Avec Melvil Poupaud, Jeanne Moreau, Valeria Bruni-Tedeschi





Par Anaïs Jurkiewicz-Renevier
 
Sortie le 30-11-2005

Durée: 1h25

 

A quoi bon?

Romain, photographe arrogant, la trentaine, apprend qu'il est atteint d'un cancer généralisé. Il refuse la chimiothérapie, le médecin lui apprend donc qu'il lui reste trois mois à vivre.
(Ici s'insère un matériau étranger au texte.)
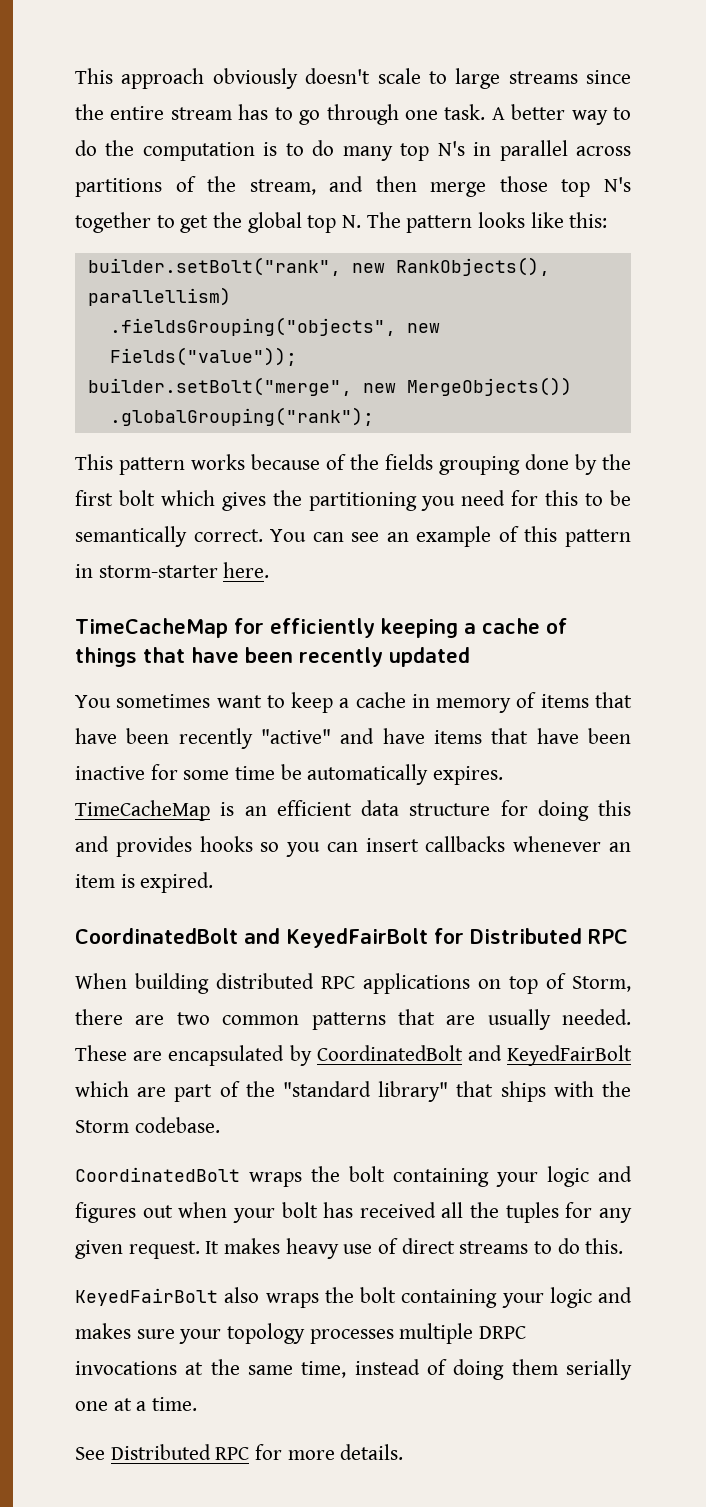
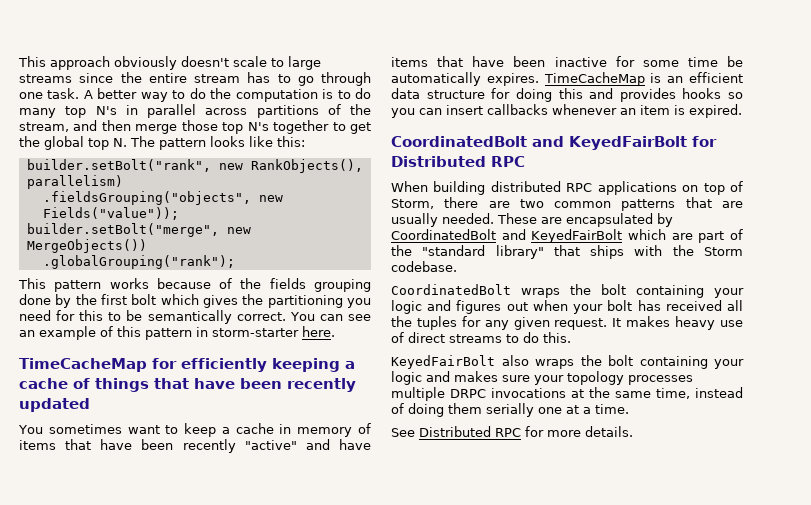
- builder.setBolt("rank", new RankObjects(), parallellism)
+ builder.setBolt("rank", new RankObjects(), parallelism)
Synopsis simple, acteurs de talents (Melvil Poupaud, Jeanne Moreau, Valeria Bruni-Tedeschi) : on voudrait croire à la performance de ce film, même si les réalisations précédentes d'Ozon (Huit Femmes, Swimming Pool...) n'ont pas été d'une réussite foudroyante. Seulement, la musique mélo du début de générique n'annonce rien de bon... A juste titre... On remercie le réalisateur de ne pas avoir traité le sujet avec pathos (autrement le résultat n'aurait pu être que pitoyable). Ses choix narratifs sont mêmes originaux : le héros ne réagit pas comme on pourrait l'attendre. Il ne va tenter de se réconcilier avec personne, sinon avec lui-même. Une introspection qui aurait pu être réussie, d'autant que Melvil Poupaud joue son rôle de manière exceptionnelle, si l'histoire n'était pas ponctuée de flash-backs importuns, dans lesquels Romain revoit son enfance. Et encore, s'il n'y avait que cela... Il semblerait qu'Ozon s'emploie à utiliser tous les clichés à éviter... Les boîtes homosexuelles possèdent des salles sadomasochistes, la grand mère prend dix cachets par jour pour "mourir en bonne santé", Romain rencontre même, dans une caféteria d'autoroute, une femme qui lui demande de lui faire un enfant car son mari est stérile (et oh, surprise, il va accepter!). Pitié, stop! Et l'histoire dans tout cela ? Vide... Le discours ? Insignifiant... On tourne en rond, et comme le protagoniste qui se pose la question tous les jours, on se demande "A quoi bon?".